━━ SUPPLIED RECORDS ━━
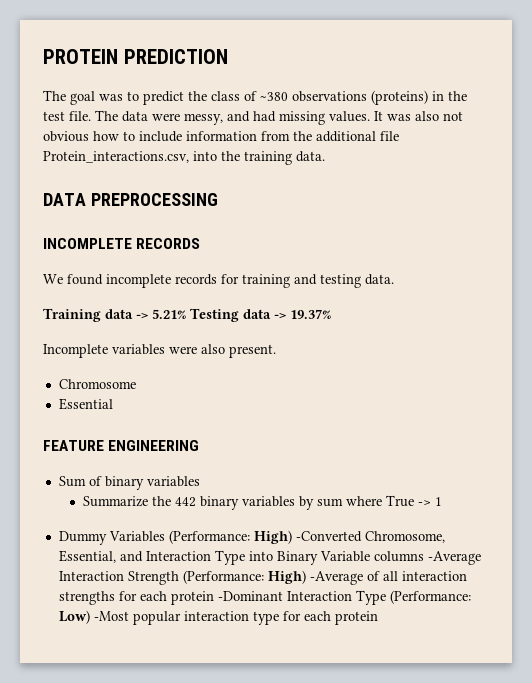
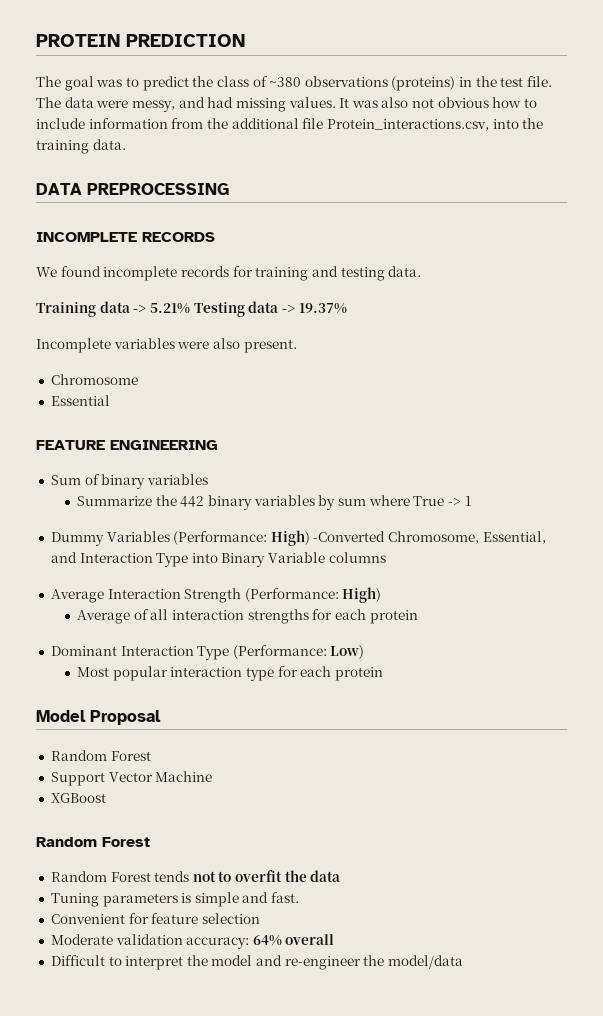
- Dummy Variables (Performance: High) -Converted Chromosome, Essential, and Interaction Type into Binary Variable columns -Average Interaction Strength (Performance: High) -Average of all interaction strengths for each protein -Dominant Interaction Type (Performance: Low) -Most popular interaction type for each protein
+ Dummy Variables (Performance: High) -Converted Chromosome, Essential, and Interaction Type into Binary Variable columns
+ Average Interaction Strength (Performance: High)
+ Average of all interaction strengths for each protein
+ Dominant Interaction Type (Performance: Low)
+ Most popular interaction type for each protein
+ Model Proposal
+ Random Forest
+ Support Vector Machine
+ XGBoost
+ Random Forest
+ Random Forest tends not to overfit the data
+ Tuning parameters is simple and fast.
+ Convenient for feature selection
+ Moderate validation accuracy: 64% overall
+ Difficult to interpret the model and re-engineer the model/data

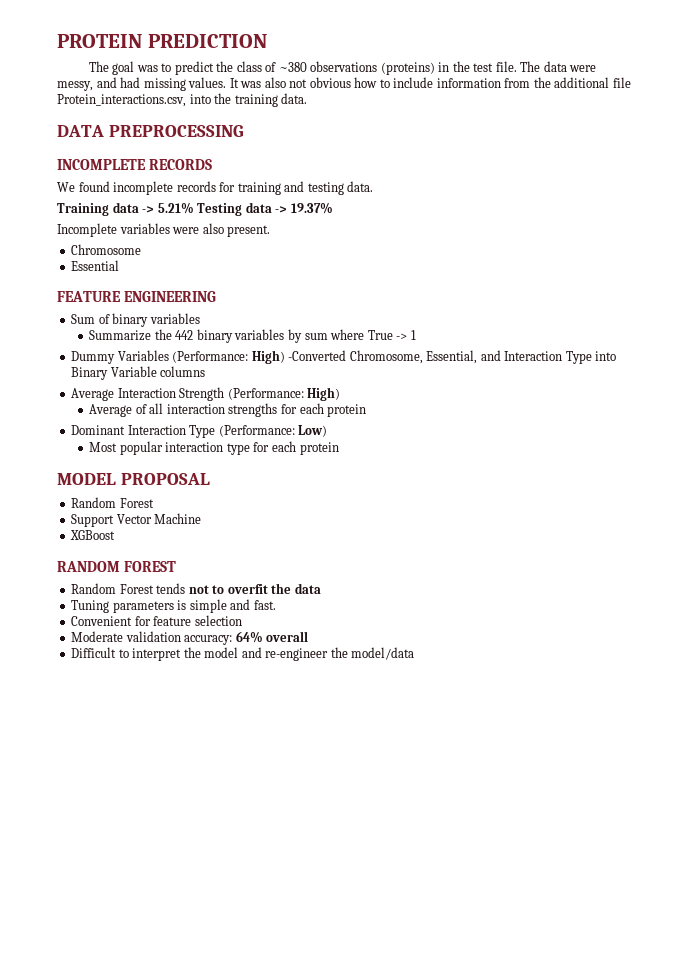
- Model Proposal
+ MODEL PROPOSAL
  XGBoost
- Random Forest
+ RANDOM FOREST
━━━
__WHAT YOU NEED TO DO__. The lines from the one containing "for feature selection" through the final line of the data are to be repeated exactly, with both ends included and all pictures left out.

__THE COMPLETED TASK__.
+ Convenient for feature selection
+ Moderate validation accuracy: 64% overall
+ Difficult to interpret the model and re-engineer the model/data

- Model Proposal
+ MODEL PROPOSAL
  XGBoost
- Random Forest
+ RANDOM FOREST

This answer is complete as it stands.